Going to hold off on the duckweed for now. Sounds like I might end up regretting it.

I think I am going to try an experiment and put one leaf in a bowl by the window and see how fast it grows! 

Googling asian watergrass...


----------



## Keri (Aug 2, 2010)

I had it in my 55g and I HATED how it blocked out the light from the other plants and totally covered your arms when you put them in the tank. It took a long time to get rid of it but it might be easier in a small tank? It did look nice but I won't be putting it in again.


----------



## Morainy (Apr 21, 2010)

No need to Google it. Stuart's got some for sale by it's Latin name in his post, "Bucket of plants, $25". In the last pic, it's floating on the top of the bucket.



Atom said:


> Going to hold off on the duckweed for now. Sounds like I might end up regretting it.
> 
> I think I am going to try an experiment and put one leaf in a bowl by the window and see how fast it grows!
> 
> Googling asian watergrass...


----------



## thefishwife (Apr 21, 2010)

Ursus sapien said:


> this is what happens to riccia (completely lost under the duckweed in the 1st photo) and pennywort with duckweed in the tank.
> 
> If you have no other floating plants, it's easy to manage and has many benefits. If you do have other floaters, you will spend the rest of your days fighting it.

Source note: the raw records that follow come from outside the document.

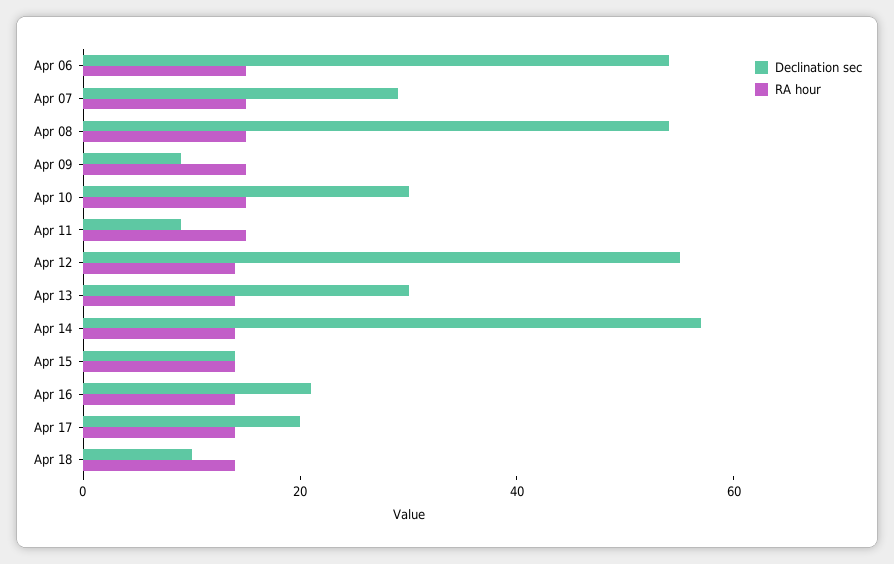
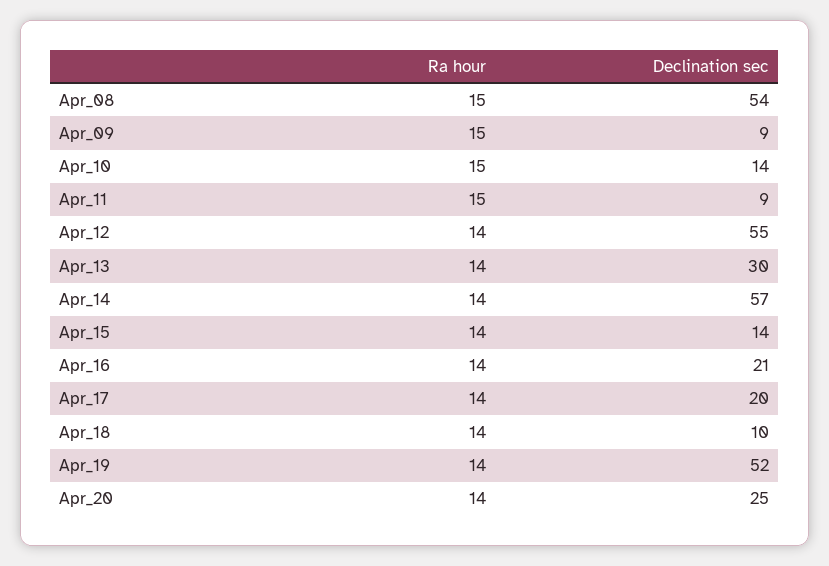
Declination sec, Apr 06: 55 -> none
RA hour, Apr 06: 15 -> none
Declination sec, Apr 07: 30 -> none
RA hour, Apr 07: 15 -> none
Declination sec, Apr 10: 30 -> 14
RA hour, Apr_19: none -> 14
Declination sec, Apr_19: none -> 52
RA hour, Apr_20: none -> 14
Declination sec, Apr_20: none -> 25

Thats MY duckweed!!!!! hehehehe

Really all depends on what you want to use it for, as it does have some excellent points to it, as well as some lousy ones.


----------



## Ursus sapien (Apr 21, 2010)

thefishwife said:


> Thats MY duckweed!!!!! hehehehe
> 
> Really all depends on what you want to use it for, as it does have some excellent points to it, as well as some lousy ones.


I've got a fresh crop ready for Yurdle, my favorite _fishwife_


----------